- Opening Delimiter -
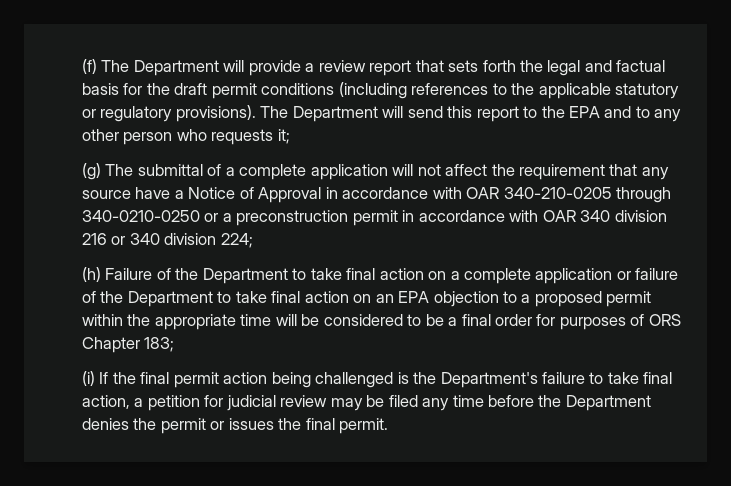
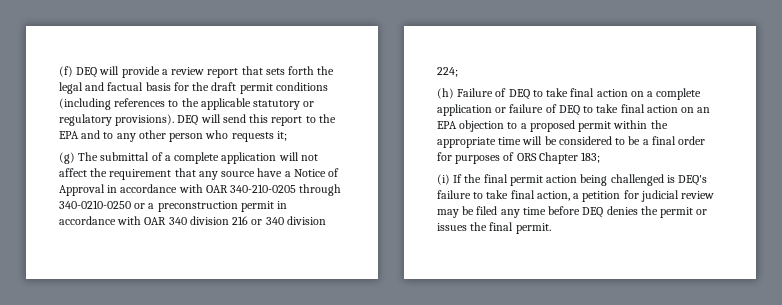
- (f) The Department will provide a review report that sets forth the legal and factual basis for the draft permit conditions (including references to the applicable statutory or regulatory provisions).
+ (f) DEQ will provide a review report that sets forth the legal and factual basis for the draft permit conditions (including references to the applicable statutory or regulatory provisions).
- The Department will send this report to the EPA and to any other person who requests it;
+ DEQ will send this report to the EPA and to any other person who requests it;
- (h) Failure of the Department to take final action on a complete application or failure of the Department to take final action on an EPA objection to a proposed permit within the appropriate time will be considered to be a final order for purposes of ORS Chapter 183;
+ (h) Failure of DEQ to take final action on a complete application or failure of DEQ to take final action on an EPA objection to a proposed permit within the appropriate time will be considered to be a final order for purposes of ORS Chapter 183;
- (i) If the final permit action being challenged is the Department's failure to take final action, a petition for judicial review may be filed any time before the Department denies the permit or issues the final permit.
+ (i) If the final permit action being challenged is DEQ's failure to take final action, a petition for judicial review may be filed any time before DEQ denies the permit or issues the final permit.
- Closing Delimiter -
What you are asked to do
Copy exactly the line that contains "- (i) If the" and every line after it, up to and including the last line of the records.

Expected answer
- (i) If the final permit action being challenged is the Department's failure to take final action, a petition for judicial review may be filed any time before the Department denies the permit or issues the final permit.
+ (i) If the final permit action being challenged is DEQ's failure to take final action, a petition for judicial review may be filed any time before DEQ denies the permit or issues the final permit.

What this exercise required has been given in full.